On June 5th 2016, Novak Djokovic reached the top of the mountain.
Victory over Andy Murray in the French Open final saw him become the first man since Rod Laver in 1969 to hold all four Grand Slams titles at once.
It has been largely downhill since.
An elbow injury has taken its toll on the former ‘Iron Man’ with some high-profile coaching changes failing to spark a revival.
Rise, then fall
In 2015, Djokovic had one of the greatest years in tennis history.
He was 82-6 for the season with only Stan Wawrinka denying him a calendar Grand Slam in the French Open final.
Djokovic reached 15 consecutive finals and won a record six Masters 1000 titles from eight finals.
2016 started in much the same way as he beat Murray to join Roy Emerson on six Australian Open titles.
He continued to dominate and secured his first title at Roland Garros, becoming the eighth man in history to win all four majors.
But his Wimbledon defence ended in a shock third-round exit to Sam Querrey with Djokovic later alluding to “private issues” affecting his game.
Then his dreams of Olympic gold were wrecked in the opening round at Rio 2016 by Juan Martin del Potro.
The man from Belgrade looked to have found his mojo again at the US Open, but Wawrinka beat him in the final at Flushing Meadows.
He then failed to reach the finals at Shanghai and Paris, with double Olympic champion Murray displacing him as world number one after four consecutive tournament victories.
Murray ended 2016 in style with a resounding win over Djokovic in the final of the ATP World Tour Finals in London.
And the Serb split with coach Boris Becker who claimed his charge had lost focus after the French Open.
“He didn’t spend as much time on the practice courts in the past six months as he should have. And he knows that. Success like this doesn’t happen by pushing a button.” – Boris Becker talking to Sky Sports after parting ways with Novak Djokovic
Djokovic gained revenge on the Briton in the Doha final at the start of 2017.
He arrived in Melbourne fancied to claim a seventh Australian Open crown, but world number 117 Denis Istomin stunned him in five sets.
Splits and injuries
After further struggles, Djokovic ditched his backroom team in April 2017 including long-time coach Marian Vajda.
He brought in Olympic champion and tennis legend Andre Agassi, but was humbled by Dominic Thiem in the quarter-finals at Roland Garros, before retiring in the second set of his Wimbledon quarter-final against Tomas Berdych.
Afterwards, the Monaco resident revealed he had been struggling with an elbow injury for the previous 18 months.
“My elbow is hurt due to excessive playing, and it troubles me constantly when serving, and now when playing forehand as well.” – Novak Djokovic in July 2017
He took the rest of the year off, returning just in time for this year’s Australian Open.
In the last 16 in Melbourne, Djokovic went down in straight sets to Hyeon Chung before undergoing minor surgery on that troublesome elbow.
He returned to the tour in early March and failed to win a match at either Indian Wells or Miami.
Djokovic then cut ties with Agassi and Radek Stepanek, reuniting with former coach Vajda.
He did manage two victories on home clay at Monte Carlo before Thiem knocked him out in three sets.
But this week, he fell at the first hurdle to 140th-ranked qualifer Martin Klizan.
The cause and the cure
So where has it all gone wrong?
Djokovic’s athleticism, durability and mental strength made him the best player in the world.

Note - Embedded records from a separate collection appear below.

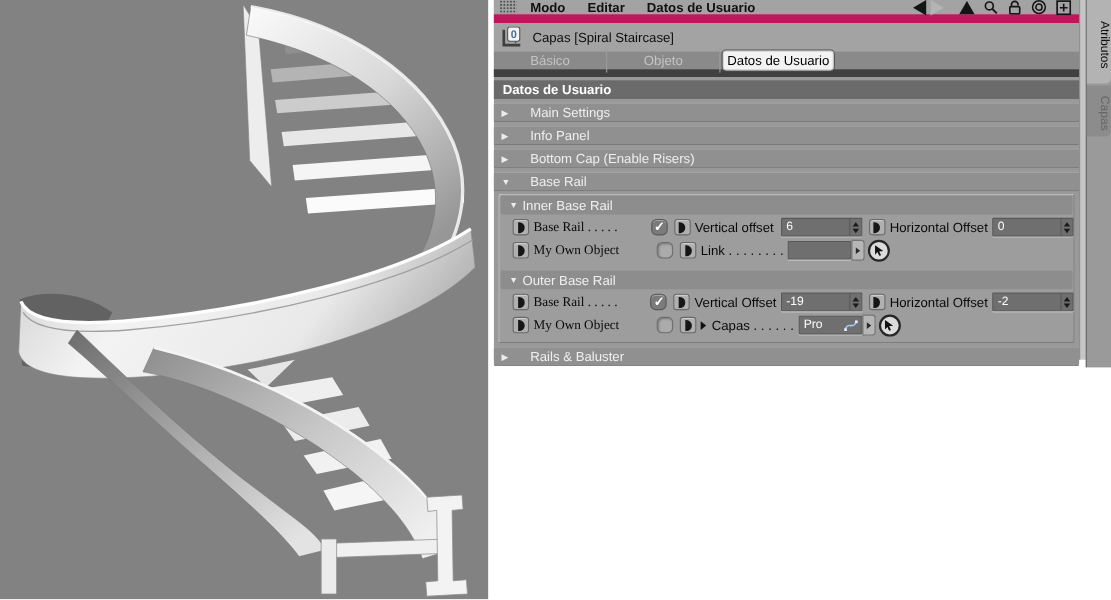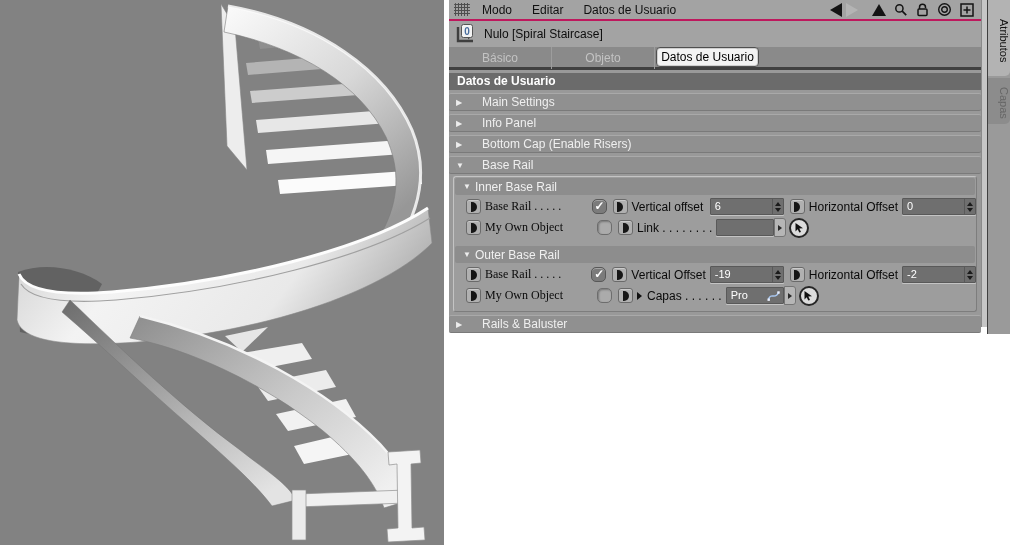--- a/index.html
+++ b/index.html
@@ -13,8 +13,8 @@
   
   .panel { position:absolute; left:449px; top:0; width:532px; height:327px; background:#999999; }
 
-  .menubar { height:21px; background:#a3a3a3; border-bottom:2px solid #be185d;
-             display:flex; align-items:center; padding:0 5px; }
+  .menubar { height:21px; background:#a3a3a3; border-bottom:8px solid #be185d;
+             display:flex; align-items:center; padding:0 5px;font-weight:bold; }
   .grip { width:16px; height:13px; margin-right:12px; border-radius:2px;
           background-image:radial-gradient(#4e4e4e 1px, transparent 1.2px);
           background-size:3px 3px; background-position:0 0; }

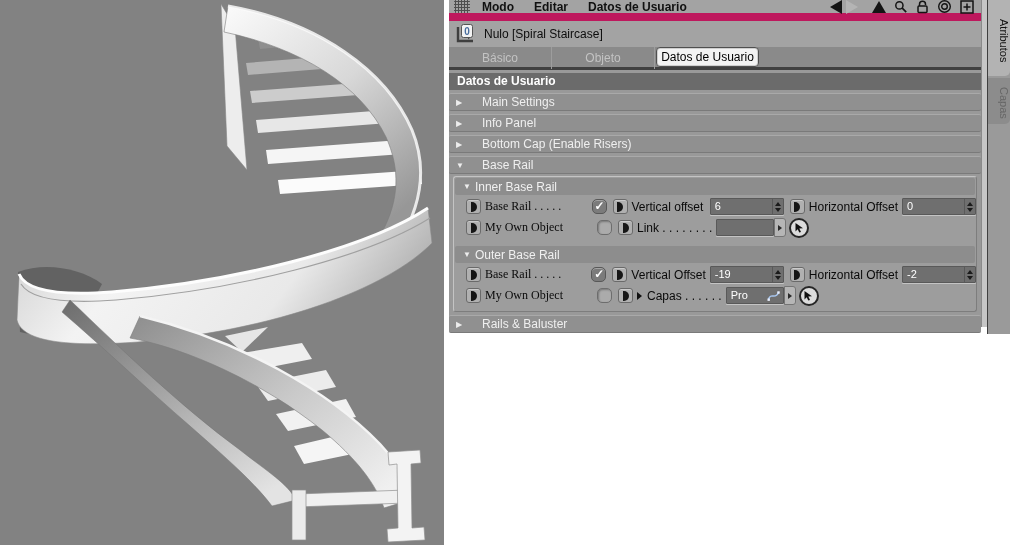--- a/index.html
+++ b/index.html
@@ -203,7 +203,7 @@
         <rect x="7.5" y="0.5" width="11" height="13" rx="2" fill="#f3f3f3" stroke="#555" stroke-width="1"></rect>
         <text x="13" y="10.5" text-anchor="middle" font-size="10" font-weight="bold" fill="#4a6e9e" font-family="Liberation Sans, sans-serif">0</text>
       </svg>
-      <span class="objlabel">Nulo [Spiral Staircase]</span>
+      <span class="objlabel">Capas [Spiral Staircase]</span>
     </div>
 
     <div class="tabbar">

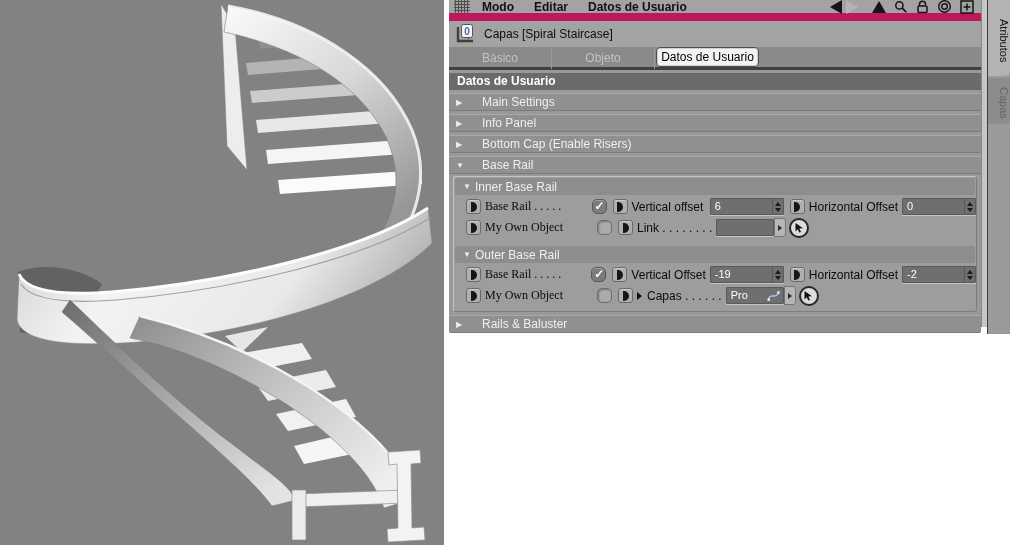--- a/index.html
+++ b/index.html
@@ -28,7 +28,7 @@
   .objrow { height:26px; background:#a3a3a3; display:flex; align-items:center; gap:7px; padding:0 5px; }
   .objlabel { font-size:12px; color:#0d0d0d; }
 
-  .tabbar { height:23px; background:#8a8a8a; display:flex; border-bottom:3px solid #404040; }
+  .tabbar { height:23px; background:#8a8a8a; display:flex; align-items:center; border-bottom:7px solid #404040; }
   .tab { width:103px; text-align:center; font-size:12px; color:#c3c3c3; line-height:22px; height:22px;
          border-right:1px solid #9d9d9d; cursor:default; }
   .tab.active { background:#f3f3f3; color:#000; border:1px solid #4f4f4f; border-radius:4px;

Now he has suffered his first major injury since reaching the top, and the cracks have appeared.
The wear and tear on his elbow has clearly affected him, and that aura of invincibility he once had has vanished.
“I just ran out of gas. I am trying, but it’s not working. It’s impossible at the moment.” – Novak Djokovic after his Miami Masters defeat to Benoit Paire
While Djokovic has endured his slump, Roger Federer and Rafael Nadal have bounced back to their best.
And Federer said in March that he believes his old rival can return to his peak.
“When you come back from injury or when you haven’t played in a long time, it just takes extra effort. It is still early stages for Novak coming back. He’s only going to get better from here.” – Roger Federer on Novak Djokovic’s Indian Wells exit.
Djokovic looks unlikely to make an impact at Roland Garros next month.
And in the long term, there is a chance this tennis great may never return to his brilliant best.